Task item: Using the entries below, write out the line with "-62,7 +62,6 @@", the line with "flex: 0 0 auto;", and every line in between, exactly as each is written.

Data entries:
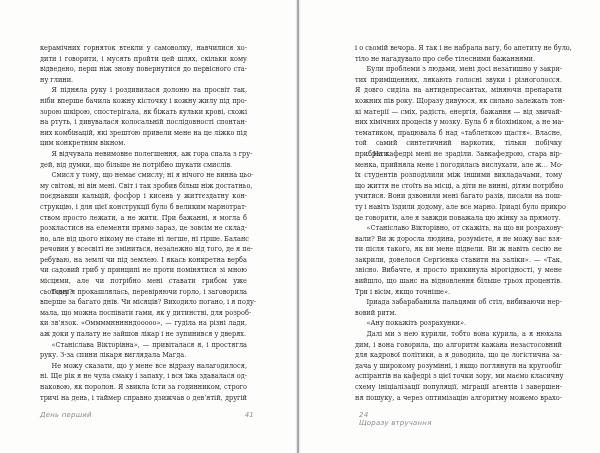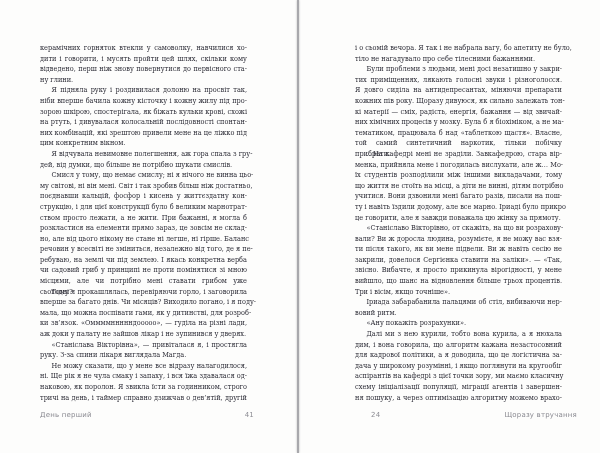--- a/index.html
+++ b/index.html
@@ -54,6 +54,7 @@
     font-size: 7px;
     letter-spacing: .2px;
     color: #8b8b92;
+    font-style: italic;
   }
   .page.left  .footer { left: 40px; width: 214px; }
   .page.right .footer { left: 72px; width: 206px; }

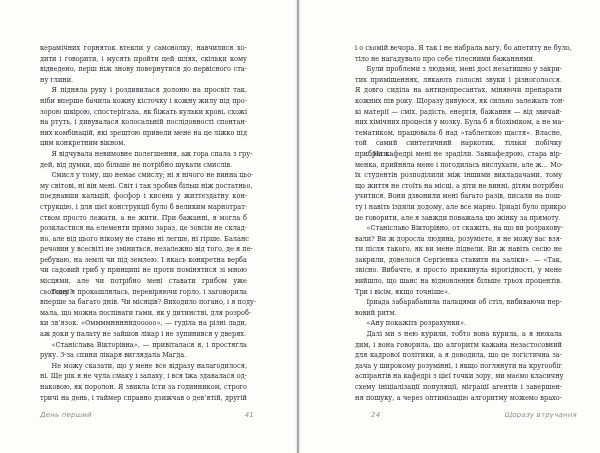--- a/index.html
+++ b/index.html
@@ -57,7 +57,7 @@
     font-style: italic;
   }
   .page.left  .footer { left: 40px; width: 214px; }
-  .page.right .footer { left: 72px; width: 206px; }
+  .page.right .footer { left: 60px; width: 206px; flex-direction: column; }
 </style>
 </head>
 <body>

--

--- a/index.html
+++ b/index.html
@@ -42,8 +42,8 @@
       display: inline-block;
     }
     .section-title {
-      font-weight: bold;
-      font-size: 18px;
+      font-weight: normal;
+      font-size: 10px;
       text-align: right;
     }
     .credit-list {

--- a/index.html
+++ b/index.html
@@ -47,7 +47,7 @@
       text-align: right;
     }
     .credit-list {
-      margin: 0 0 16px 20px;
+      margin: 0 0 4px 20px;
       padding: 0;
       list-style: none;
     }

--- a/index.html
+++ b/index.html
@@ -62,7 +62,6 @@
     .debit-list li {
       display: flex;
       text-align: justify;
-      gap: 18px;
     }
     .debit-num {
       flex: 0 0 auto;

---

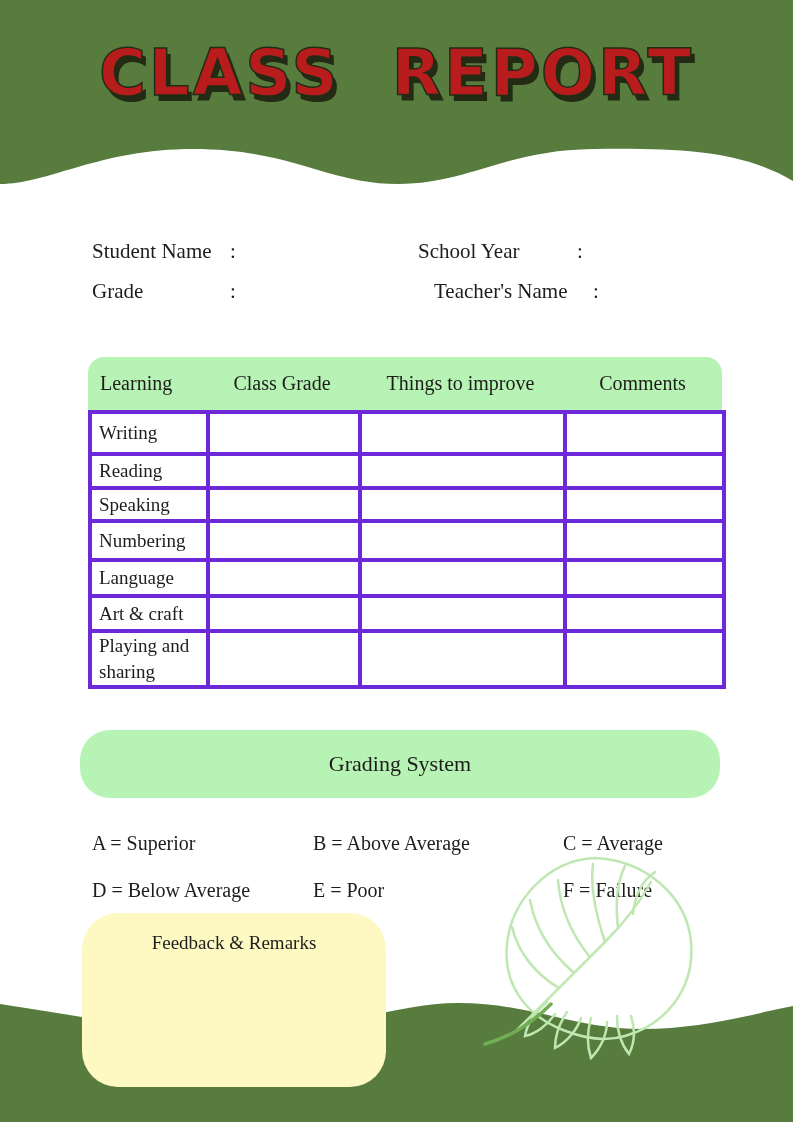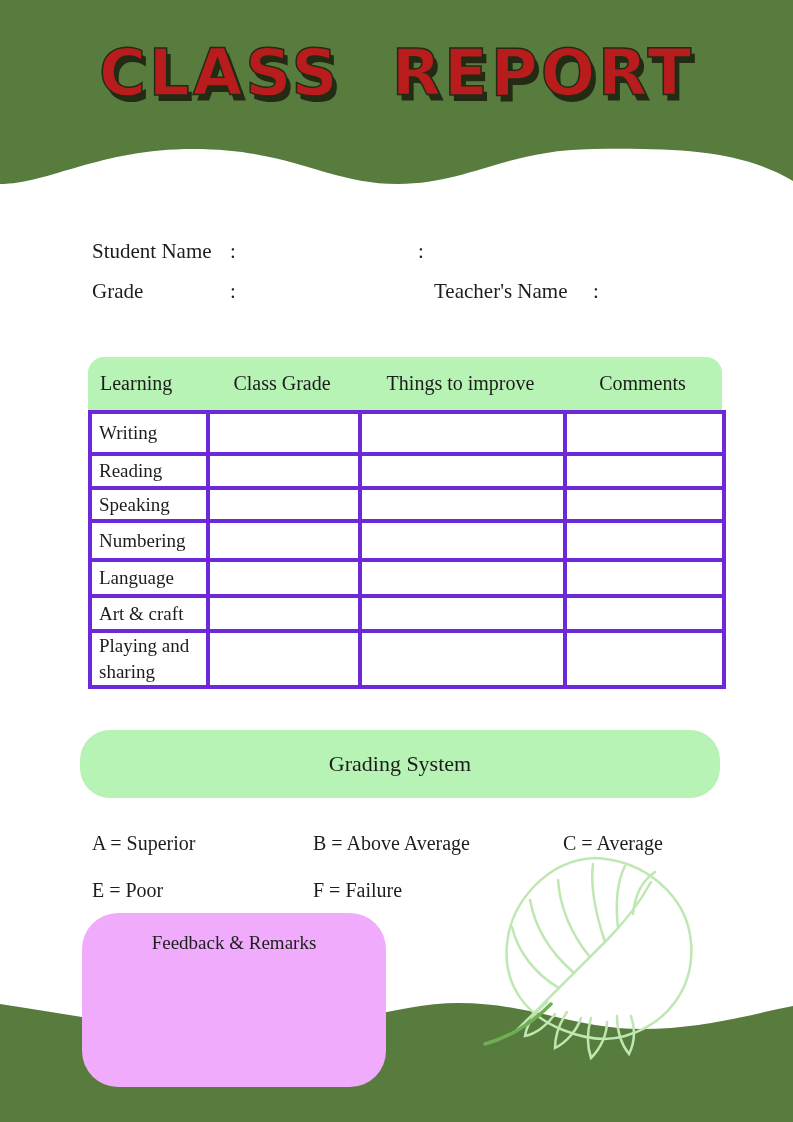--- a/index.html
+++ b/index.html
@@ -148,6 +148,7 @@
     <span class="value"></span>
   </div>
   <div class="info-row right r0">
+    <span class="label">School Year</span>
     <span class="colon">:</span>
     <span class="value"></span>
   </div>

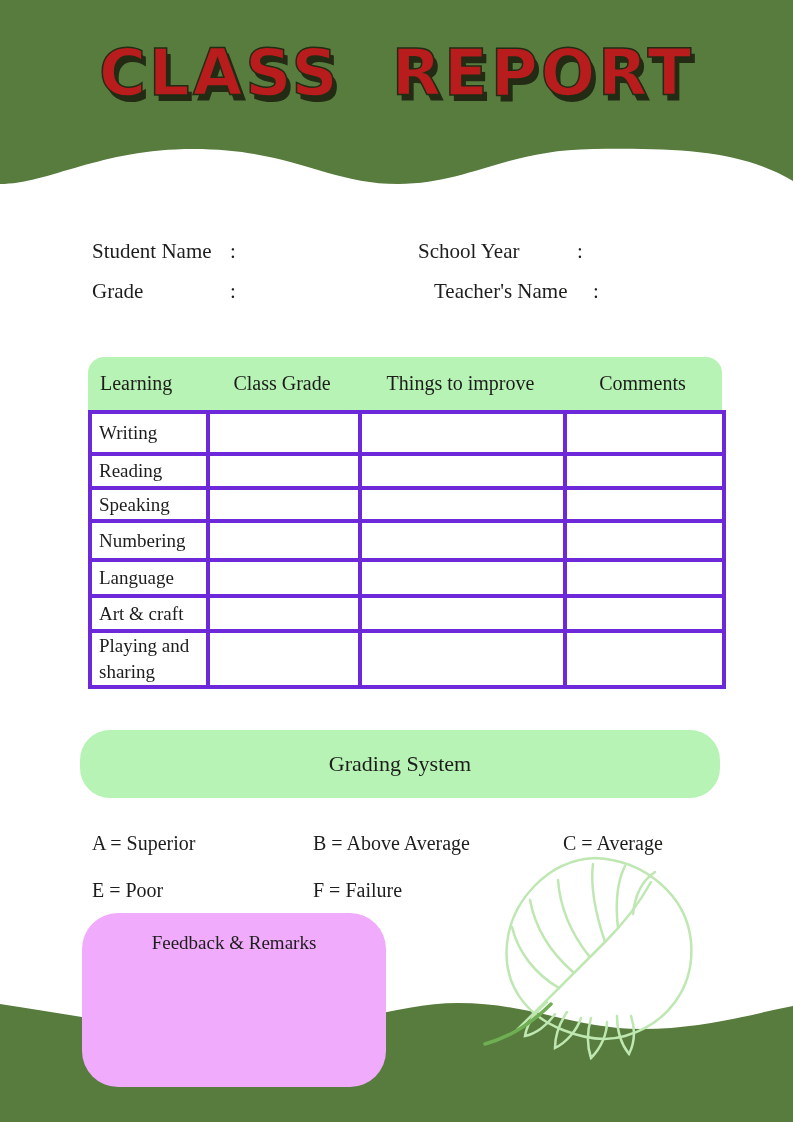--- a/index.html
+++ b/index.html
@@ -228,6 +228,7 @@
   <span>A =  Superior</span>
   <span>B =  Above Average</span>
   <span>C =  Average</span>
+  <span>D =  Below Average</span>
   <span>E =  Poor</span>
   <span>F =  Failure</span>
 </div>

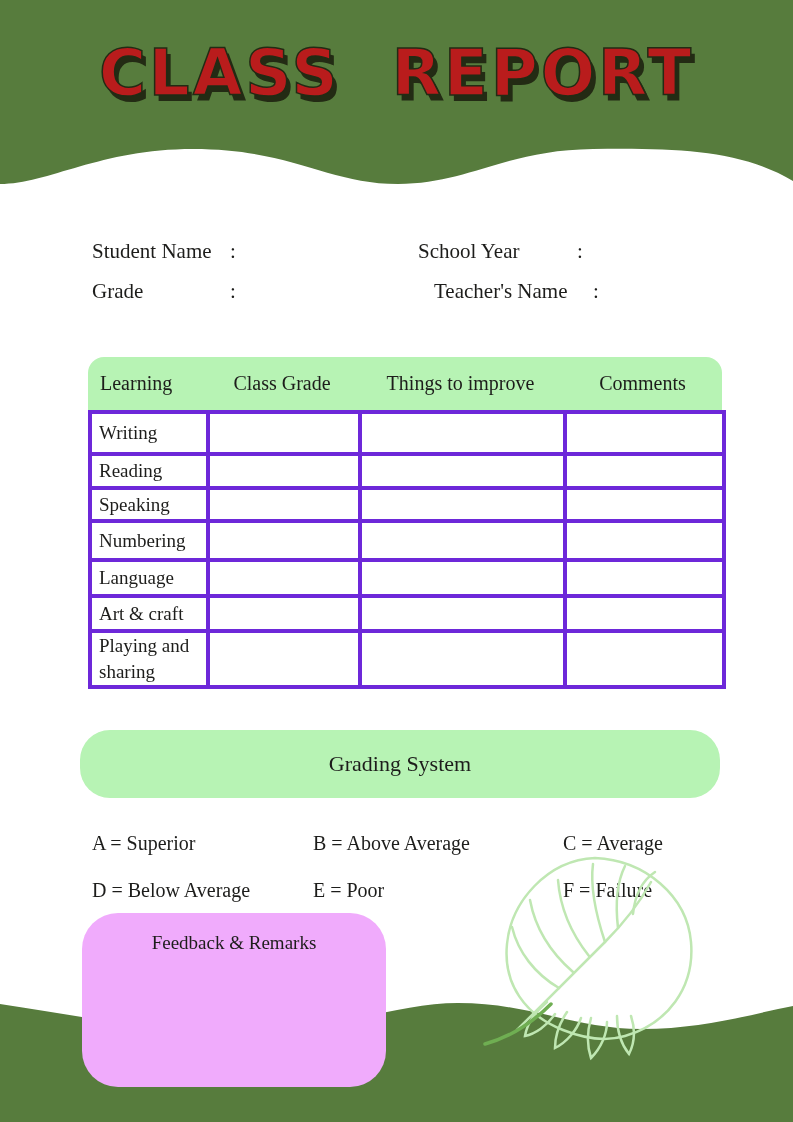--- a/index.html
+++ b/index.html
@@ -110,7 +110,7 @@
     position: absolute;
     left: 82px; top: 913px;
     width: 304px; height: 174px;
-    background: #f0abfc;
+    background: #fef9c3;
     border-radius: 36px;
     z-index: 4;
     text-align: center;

Result below:
@@ -62,7 +62,6 @@
     .debit-list li {
       display: flex;
       text-align: justify;
-      gap: 18px;
     }
     .debit-num {
       flex: 0 0 auto;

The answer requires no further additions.